TEMA DE REDAÇÃO | A responsabilidade do Estado e da família no bem-estar dos idosos

A partir da leitura dos textos de apoio abaixo, escreva uma dissertação na qual você argumente sobre o seguinte tema: A responsabilidade do Estado e da família no bem-estar dos idosos. Caso julgue necessário, busque outros textos de apoio.

Não deixe de fazer o seu brainstorm -> esqueleto -> rascunho.

Se você está preparando para o ENEM, o ideal é que escreva a sua redação com base nas instruções abaixo, extraídas/adaptadas da prova de 2018:

  • A redação que apresentar cópia dos textos da Proposta de Redação terá o número de linhas copiadas desconsiderado para efeito de correção.
  • O seu texto deve ter entre 7 e 30 linhas. Menos que 7 torna o texto “insuficiente”.
  • Cuidado para não fugir ao tema e não deixe de atender ao tipo dissertativo-argumentativo.
  • Cuidado para não apresentar parte do texto deliberadamente desconectada do tema proposto.

 

TEXTOS DE APOIO

Texto 1

De acordo com a Organização Mundial da Saúde (OMS), idoso é todo indivíduo com 60 anos ou mais. O Brasil tem mais
de 28 milhões de pessoas nessa faixa etária, número que representa 13% da população do país. E esse percentual tende a dobrar nas próximas décadas, segundo a Projeção da População, divulgada em 2018 pelo IBGE.
Para que os idosos de hoje e do futuro tenham qualidade de vida, é preciso garantir direitos em questões como saúde,
trabalho, assistência social, educação, cultura, esporte, habitação e meios de transportes.

(Camille Perissé e Mônica Marli. “Idosos indicam caminhos para uma melhor idade”. https://agenciadenoticias.ibge.gov.br. 19.03.2019. Adaptado)

Texto 2

Ver uma pessoa com mais de 60 anos ter prioridade na fila do supermercado, de bancos, no ônibus ou em outros locais
se tornou mais comum no país. Por vezes ainda desrespeitado, o direito dos idosos em diferentes serviços ficou amplamente conhecido depois do Estatuto do Idoso, criado em 2003.
A partir do estatuto, negligência, discriminação, violência de diferentes tipos, inclusive a financeira, e atos de crueldade e opressão contra o idoso foram criminalizados e hoje são passíveis de punição. O estatuto também aumentou o conhecimento e a percepção dos idosos sobre seus direitos. “O idoso hoje sabe que não pode ser uma voz passiva, que tem direitos assegurados, isso está muito mais disseminado pela população como um todo. E não é só em relação a ter preferência na fila ou ter uma vaga para encostar o carro. Isso melhorou, mas acho que esses cidadãos se sentem mais empoderados e cientes dos seus direitos”, diz Alexandre Kalache, epidemiologista especializado em envelhecimento.

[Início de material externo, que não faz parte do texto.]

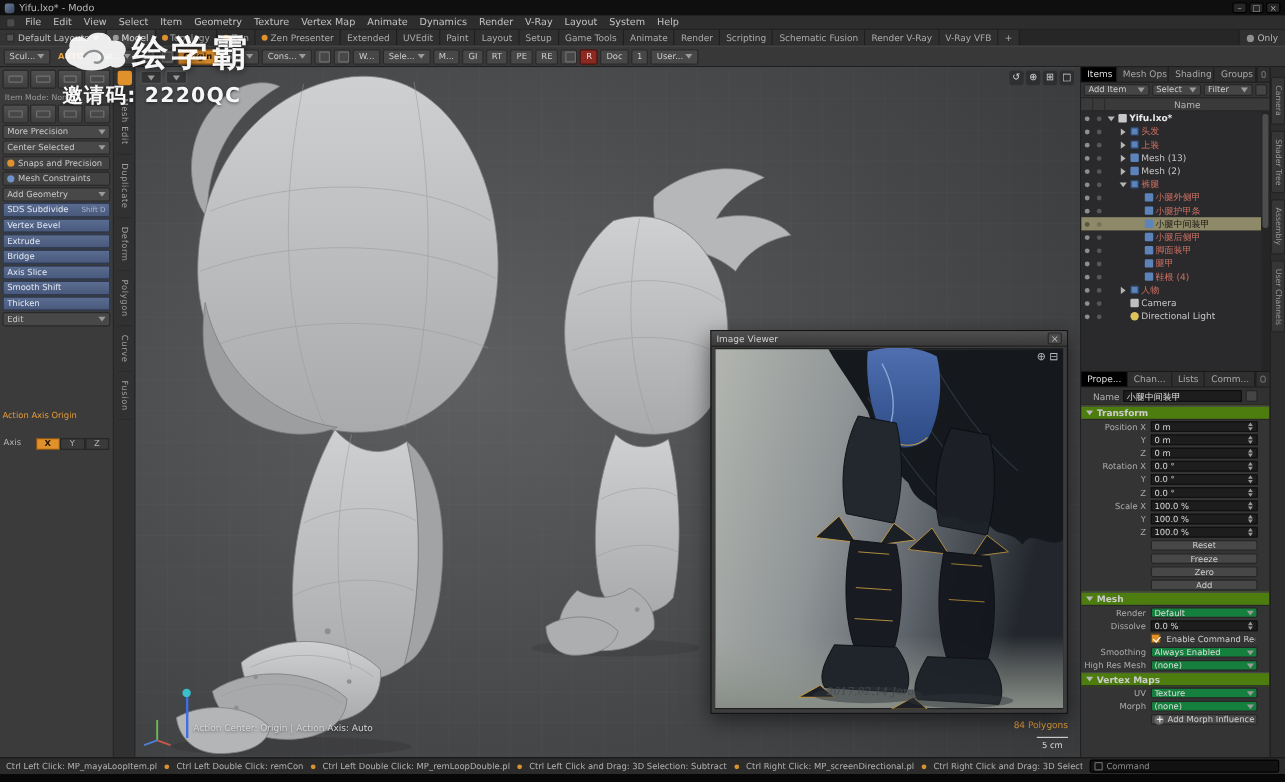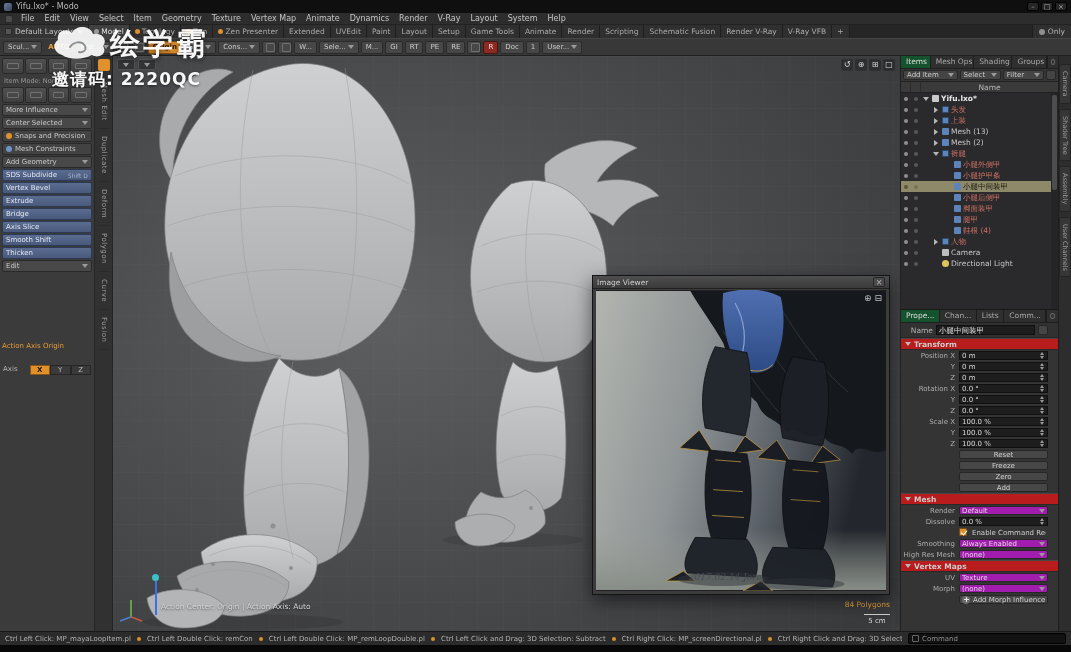--- a/index.html
+++ b/index.html
@@ -100,7 +100,7 @@
 .rightpanel{position:absolute;left:900px;top:56px;width:158px;height:575px;background:#333;border-left:1px solid #202020}
 .ptabs{display:flex;height:13px;background:#262626;border-bottom:1px solid #1e1e1e;align-items:stretch}
 .ptab{padding:0 5px;line-height:12px;font-size:7.5px;color:#a8a8a8;background:#2f2f2f;border-right:1px solid #1d1d1d;white-space:nowrap;overflow:hidden}
-.ptab.selected{background:#14532d;color:#ddd}
+.ptab.selected{background:#000000;color:#ddd}
 .gearsq{margin-left:auto;width:12px;background:#2f2f2f;border-left:1px solid #1d1d1d;position:relative}
 .gearsq::after{content:"";position:absolute;inset:3px;border:1px solid #8a8a8a;border-radius:50%;opacity:.6}
 .itemsec{position:absolute;left:0;top:0;right:0;height:254px;background:#303030;border-bottom:1px solid #191919}

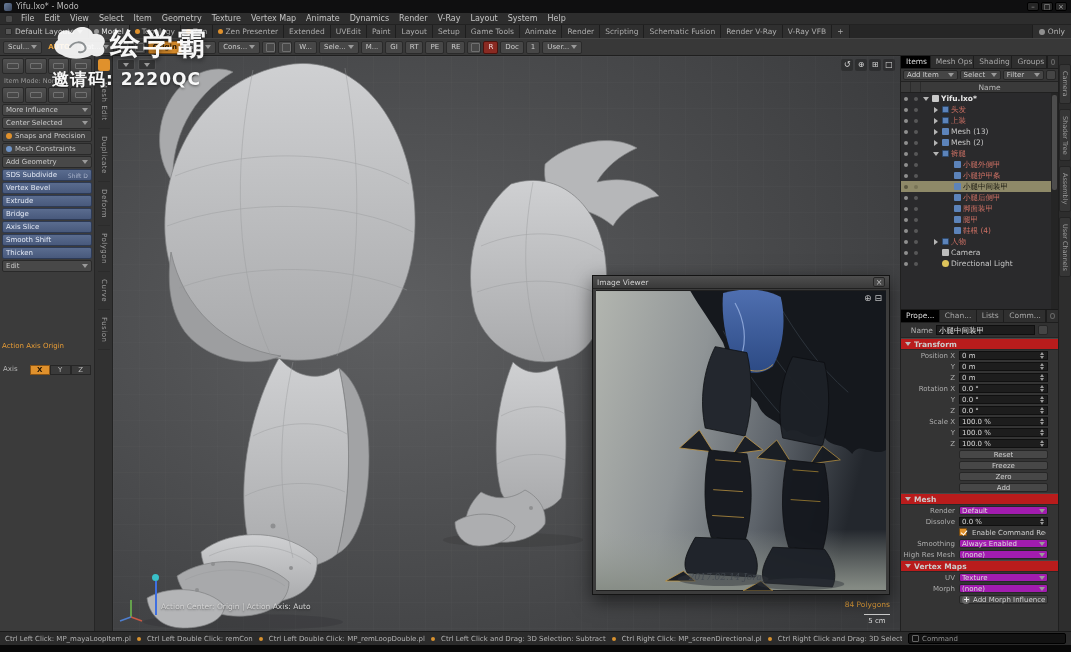--- a/index.html
+++ b/index.html
@@ -459,7 +459,7 @@
 
         <div class="lp-row drop">
 
-          <span class="lp-label">More Influence</span>
+          <span class="lp-label">More Precision</span>
           <span class="lp-short"></span>
           <span class="caret"></span>
         </div>

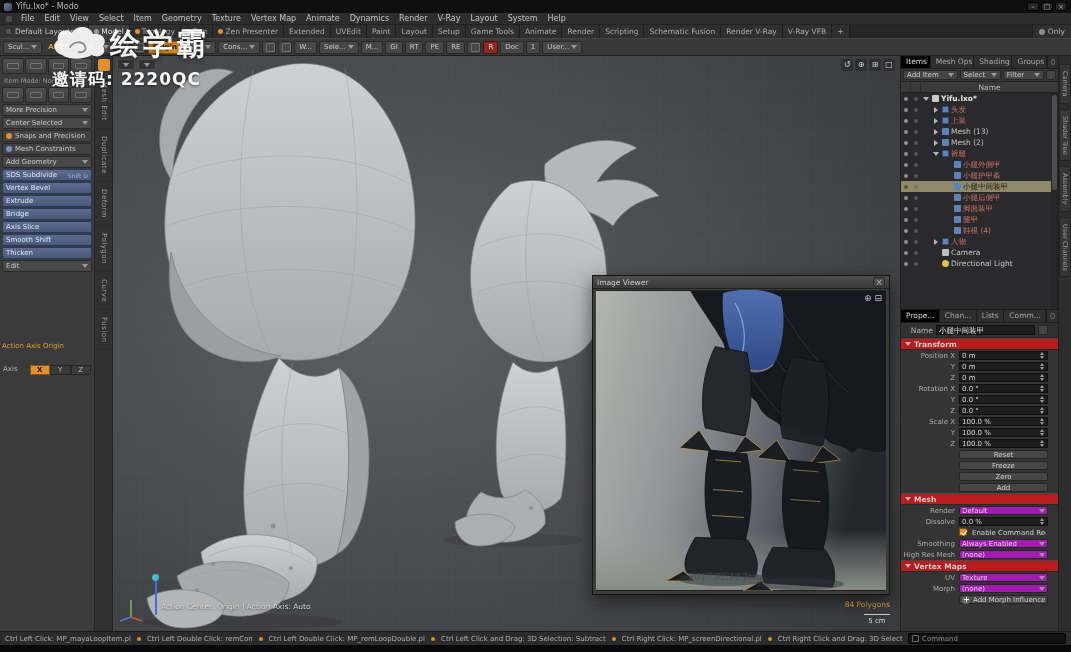--- a/index.html
+++ b/index.html
@@ -169,7 +169,7 @@
 .prow.check .chk{display:inline-block;width:8px;height:8px;background:#e0912c;border:1px solid #7a4d12;border-radius:1px;position:relative;margin-right:3px;flex:none}
 .prow.check .chk::after{content:"";position:absolute;left:2px;top:0;width:3px;height:5px;border:solid #fff;border-width:0 1.5px 1.5px 0;transform:rotate(40deg)}
 .prow.check .box{background:transparent;border:none;color:#cfcfcf;justify-content:flex-start}
-.prow.header{background:#b91c1c;border-top:1px solid #474747;border-bottom:1px solid #282828;height:12px}
+.prow.header{background:#4d7c0f;border-top:1px solid #474747;border-bottom:1px solid #282828;height:12px}
 .prow.header .hcaret{display:inline-block}
 .prow.header .plabel{width:auto;text-align:left;color:#cdcdcd;font-weight:bold;font-size:7.5px}
 

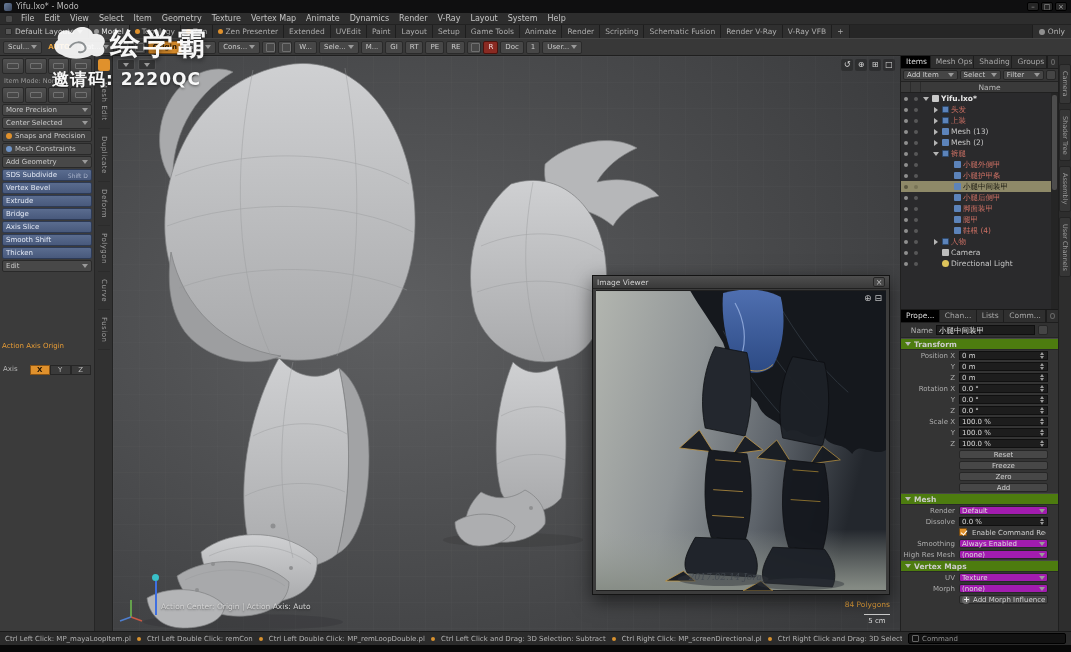--- a/index.html
+++ b/index.html
@@ -157,7 +157,7 @@
 .prow .caret{display:none;flex:none}
 .prow.field .box{background:#1d1d1d;border:1px solid #101010;color:#d8d8d8}
 .prow.field .step{display:flex}
-.prow.select .box{background:#a21caf;border:1px solid #262626;color:#ddd;border-radius:2px}
+.prow.select .box{background:#15803d;border:1px solid #262626;color:#ddd;border-radius:2px}
 .prow.select .caret{display:inline-block}
 .prow.action .box{background:#474747;border:1px solid #262626;border-radius:2px;justify-content:center;color:#cfcfcf}
 .prow.bigbtn .box{background:#474747;border:1px solid #262626;border-radius:2px;justify-content:flex-start;gap:3px;color:#cfcfcf}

(“Estatuto do Idoso completa 15 anos; especialistas apontam conquistas e pontos a melhorar”. https://gauchazh.clicrbs.com.br. Adaptado)

Texto 3

Só um por cento dos idosos vivem nas chamadas instituições de longa permanência, o que costumamos entender como
asilos e assemelhados. A economista Ana Amélia Camarano resume a situação assim: “O idoso frágil, pessoa com o grau mais elevado de dificuldade na vida diária, aquele que não vai ao banheiro sozinho, que não come sozinho, que não toma banho sozinho, constitui em torno de 15% da população idosa – quase 4 milhões de brasileiros. Mas não há nenhuma política específica para esse grupo. Cerca de cem mil moram em asilos ou casas de repouso. Quer dizer: são as famílias que estão cuidando ou descuidando dos outros 3,9 milhões. Sem nenhuma ajuda. É claro que o governo não tem condição de assegurar o acolhimento de todos em instituições, mas tampouco ajuda as famílias que cuidam de seus idosos. E, por isso, muitas mulheres, pois geralmente são as mulheres que assumem essa tarefa, têm de deixar o trabalho para poder cuidar ou do marido ou do pai.”

(Paulo Markun. “É hipocrisia entregar só à família a missão de cuidar dos idosos”. https://emtempo.blogfolha.uol.com.br. 05.03.2019. Adaptado)

 

Boa produção!

Um abraço,
Equipe Redação Nota Dez

 

 

* Tema da prova de redação da PMESP 2019 (Aluno Oficial).